*** Begin section ***

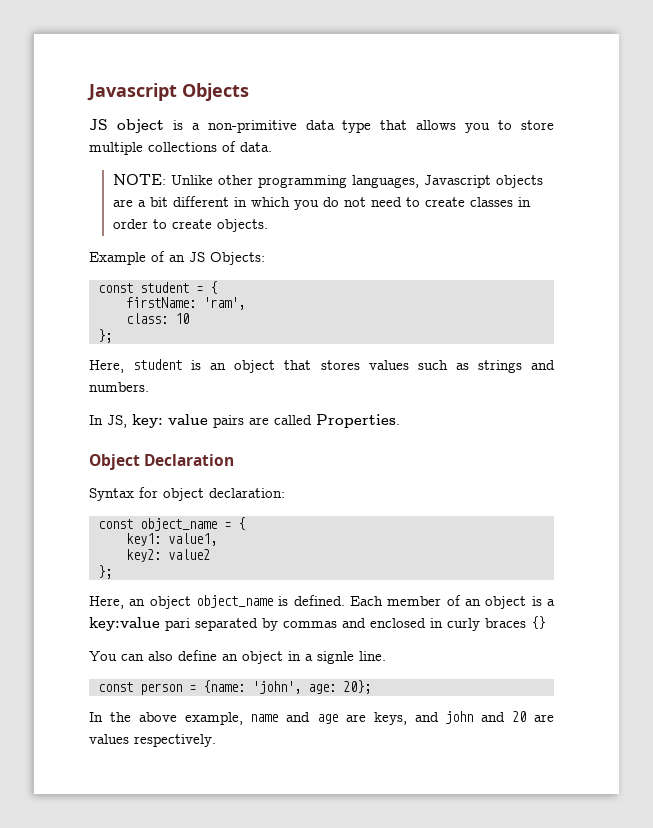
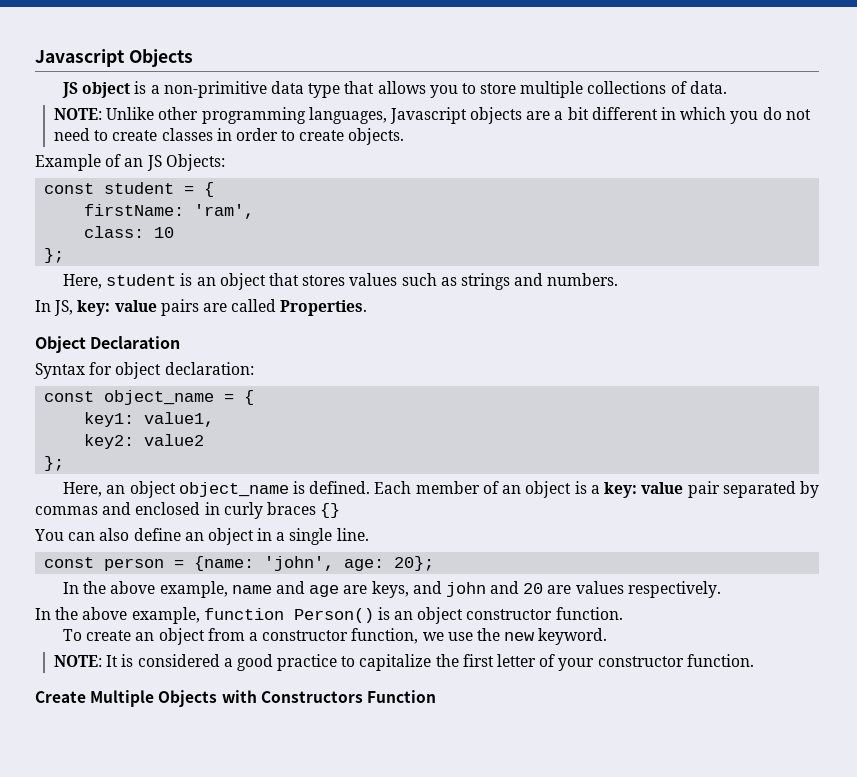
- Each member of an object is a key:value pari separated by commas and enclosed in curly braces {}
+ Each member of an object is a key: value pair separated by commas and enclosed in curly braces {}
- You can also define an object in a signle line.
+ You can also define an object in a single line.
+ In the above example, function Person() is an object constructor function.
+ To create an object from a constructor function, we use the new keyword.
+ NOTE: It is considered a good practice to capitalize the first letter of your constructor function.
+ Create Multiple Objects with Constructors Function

*** End section ***
*** Begin section ***

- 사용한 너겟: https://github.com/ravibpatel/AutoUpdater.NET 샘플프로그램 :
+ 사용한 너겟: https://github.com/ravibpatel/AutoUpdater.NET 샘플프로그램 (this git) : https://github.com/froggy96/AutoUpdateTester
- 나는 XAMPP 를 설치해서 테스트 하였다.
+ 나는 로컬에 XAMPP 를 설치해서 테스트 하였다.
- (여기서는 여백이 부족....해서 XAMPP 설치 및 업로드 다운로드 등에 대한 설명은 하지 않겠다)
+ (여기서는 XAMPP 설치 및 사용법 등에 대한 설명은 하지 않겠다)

*** End section ***
*** Begin section ***

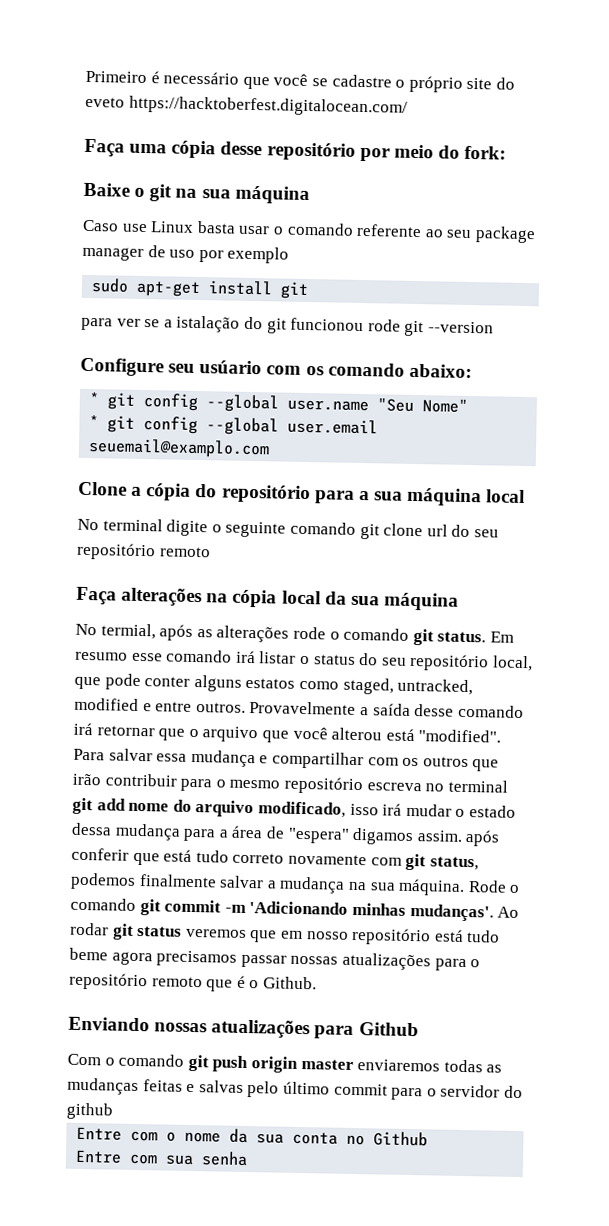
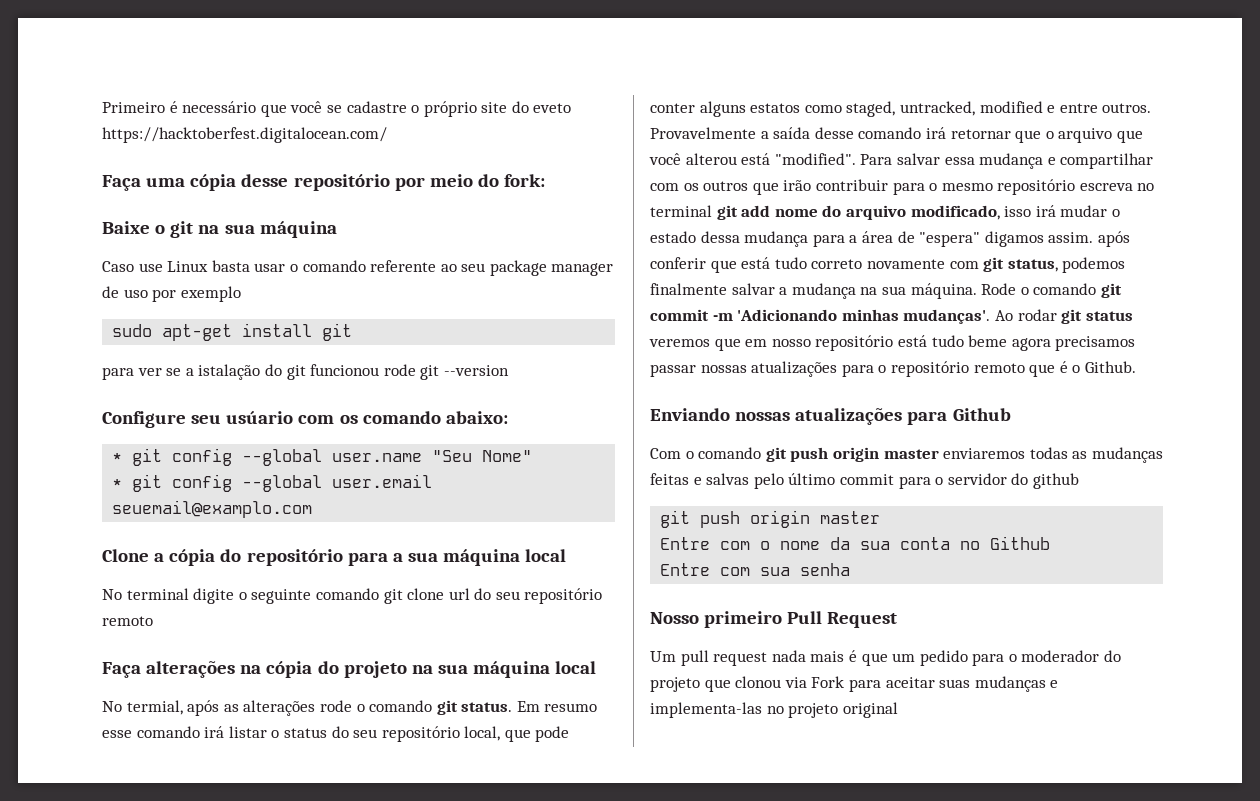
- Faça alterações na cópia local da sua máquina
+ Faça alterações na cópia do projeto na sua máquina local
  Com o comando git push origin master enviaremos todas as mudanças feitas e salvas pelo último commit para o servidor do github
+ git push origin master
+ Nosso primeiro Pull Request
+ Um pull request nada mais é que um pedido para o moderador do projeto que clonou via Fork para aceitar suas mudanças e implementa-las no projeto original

*** End section ***

Problem description =
Taking the entries above, write out exactly the lines starting with the line containing "git) : https://github.com/froggy96/AutoUpdateTester" and going on through the line containing "사용법 등에 대한 설명은 하지 않겠다)", both included, and nothing else.

Solution for this problem =
+ 사용한 너겟: https://github.com/ravibpatel/AutoUpdater.NET 샘플프로그램 (this git) : https://github.com/froggy96/AutoUpdateTester
- 나는 XAMPP 를 설치해서 테스트 하였다.
+ 나는 로컬에 XAMPP 를 설치해서 테스트 하였다.
- (여기서는 여백이 부족....해서 XAMPP 설치 및 업로드 다운로드 등에 대한 설명은 하지 않겠다)
+ (여기서는 XAMPP 설치 및 사용법 등에 대한 설명은 하지 않겠다)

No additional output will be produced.